Entelektüel ama nasıl?
Türkiye’de aydın, entelektüel ya da münevver olmak, en azından anılmak, eli kalem tutan hemen herkesin rüyalarını süsler. Fakat gerçek birer entelektüel ya da münevver olmak için çok az insan gereken...
Türkiye’de aydın, entelektüel ya da münevver olmak, en azından anılmak, eli kalem tutan hemen herkesin rüyalarını süsler. Fakat gerçek birer entelektüel ya da münevver olmak için çok az insan gereken çabayı harcar. Osmanlıca bilmek, Türkiye’de bu özellikleri taşımanın öncelikli şartlarındandır mesela.
Sokaklarında dolaştığı eski bir Osmanlı şehrinde rastladığı çeşme kitabesini okuyamayan, karşısına çıkabilecek tarihi bir mezarlığın abidevi taşlarını birbirinden ayırt edemeyen nice entelektüel geçinen insan vardır bu ülkede. Dedesinden kalma mektubu anlamlandıramaz. Bir dekorasyon unsurudur sadece hayatında. Evinin duvarlarındaki hat levhalarının kültürel anlamlarının cahilidir. Yaşadığı sokağın adı hakkında bir fikri yoktur. Yakınındaki kültürel mirasa kayıtlı cumbalı evler hakkındaki görüşü sathidir. Mahallenin kültürel hafızası zaten ilgisini çekmez.

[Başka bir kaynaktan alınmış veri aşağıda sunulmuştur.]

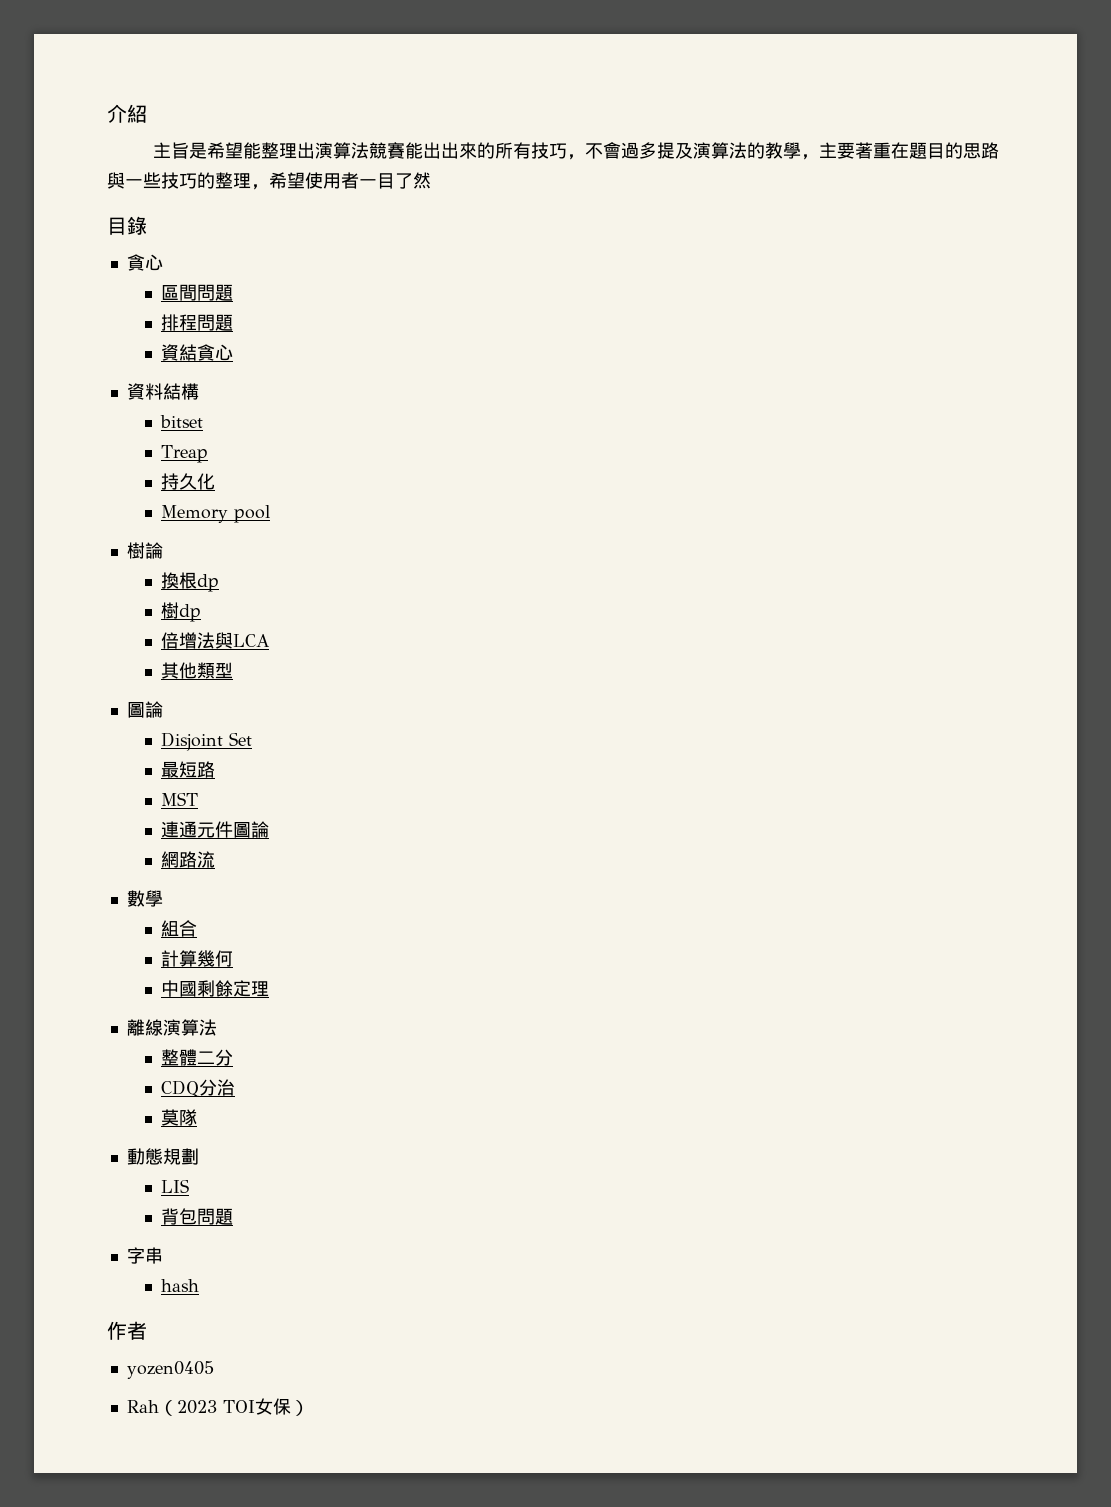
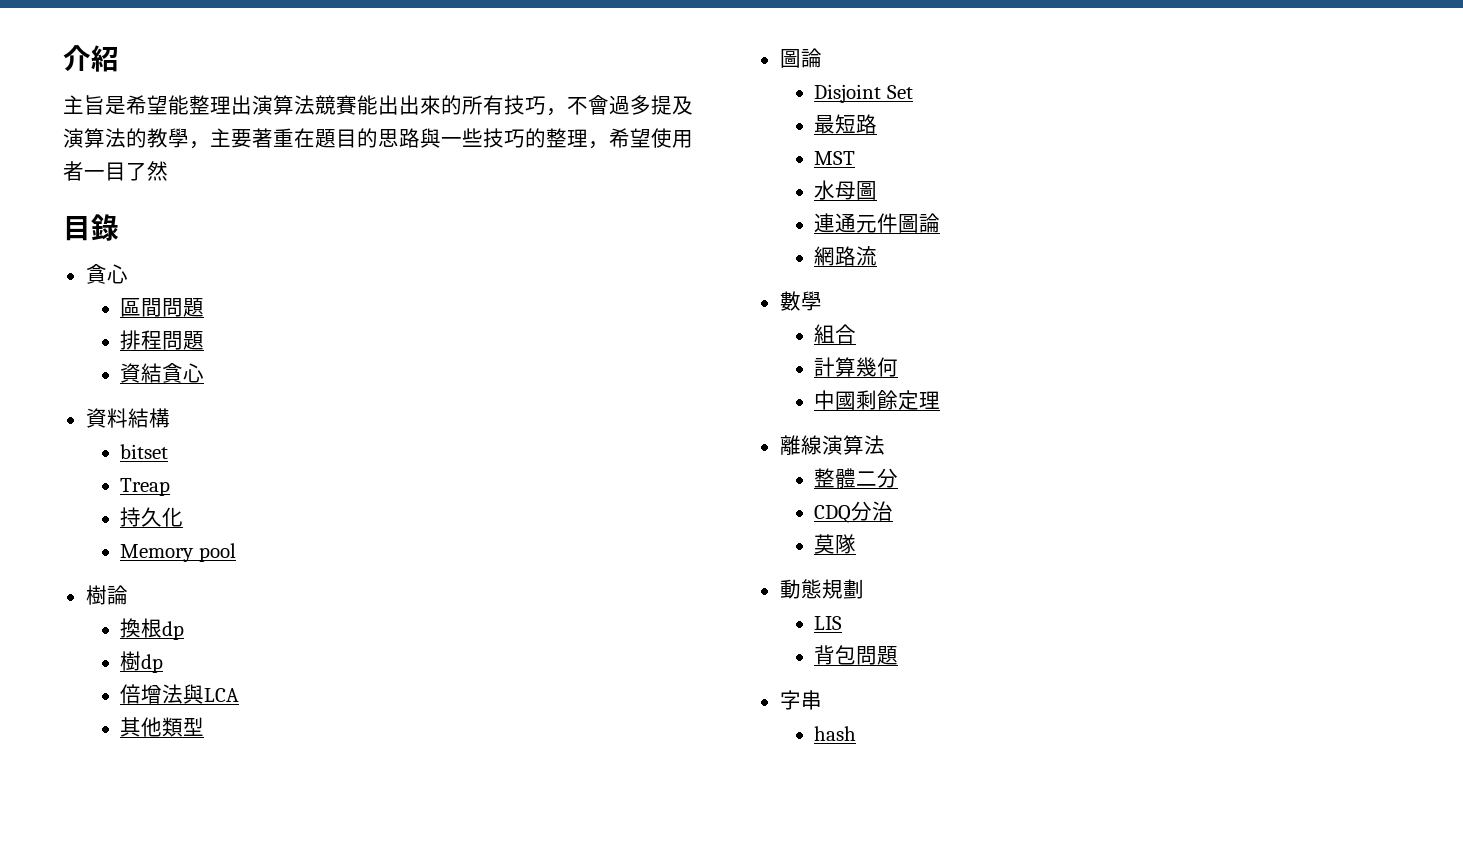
+ 水母圖
- 作者
- yozen0405
- Rah（2023 TOI女保）

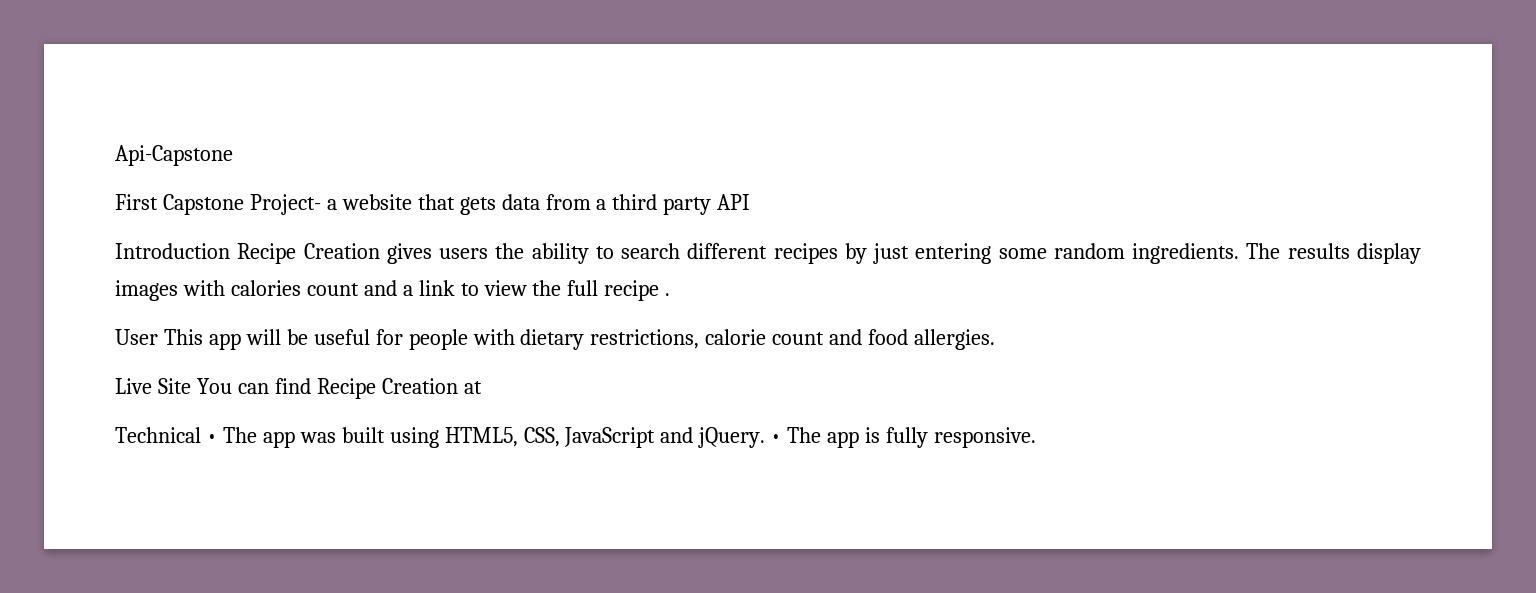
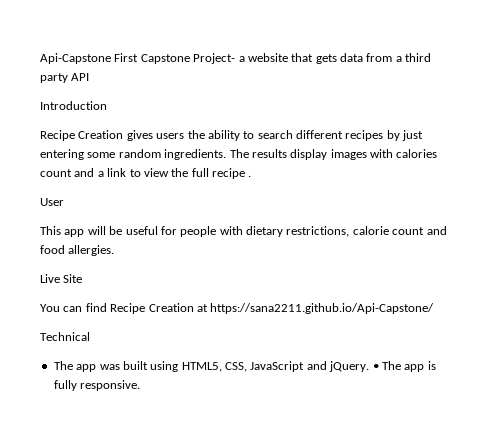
- Api-Capstone
- First Capstone Project- a website that gets data from a third party API
+ Api-Capstone First Capstone Project- a website that gets data from a third party API
- Introduction Recipe Creation gives users the ability to search different recipes by just entering some random ingredients.
+ Introduction
+ Recipe Creation gives users the ability to search different recipes by just entering some random ingredients.
- User This app will be useful for people with dietary restrictions, calorie count and food allergies.
+ User
+ This app will be useful for people with dietary restrictions, calorie count and food allergies.
- Live Site You can find Recipe Creation at
+ Live Site
+ You can find Recipe Creation at https://sana2211.github.io/Api-Capstone/
- Technical • The app was built using HTML5, CSS, JavaScript and jQuery.
+ Technical
+ The app was built using HTML5, CSS, JavaScript and jQuery.

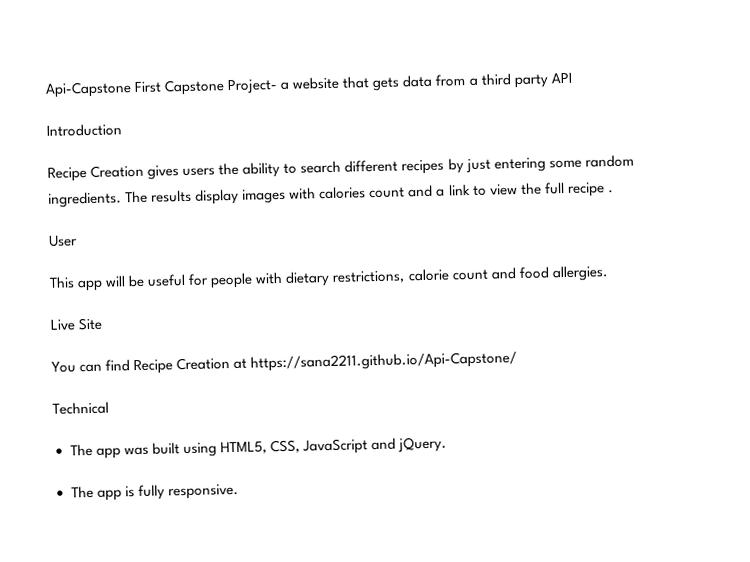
- The app was built using HTML5, CSS, JavaScript and jQuery. • The app is fully responsive.
+ The app was built using HTML5, CSS, JavaScript and jQuery.
+ The app is fully responsive.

Keza konuştuğu dil daha çok İngilizce ya da Fransızca katkılı, özenti kokan derme çatmalık sergiler. Etimoloji ile ilgilenmez, ne Latince ne Yunanca üzerinde derinleşmiştir. Ne Arapça ne Farsça köken bilgisi vardır. Konuştuğu ve yazdığı kelime sayısı, düşünce fukaralığının da göstergesidir zaten.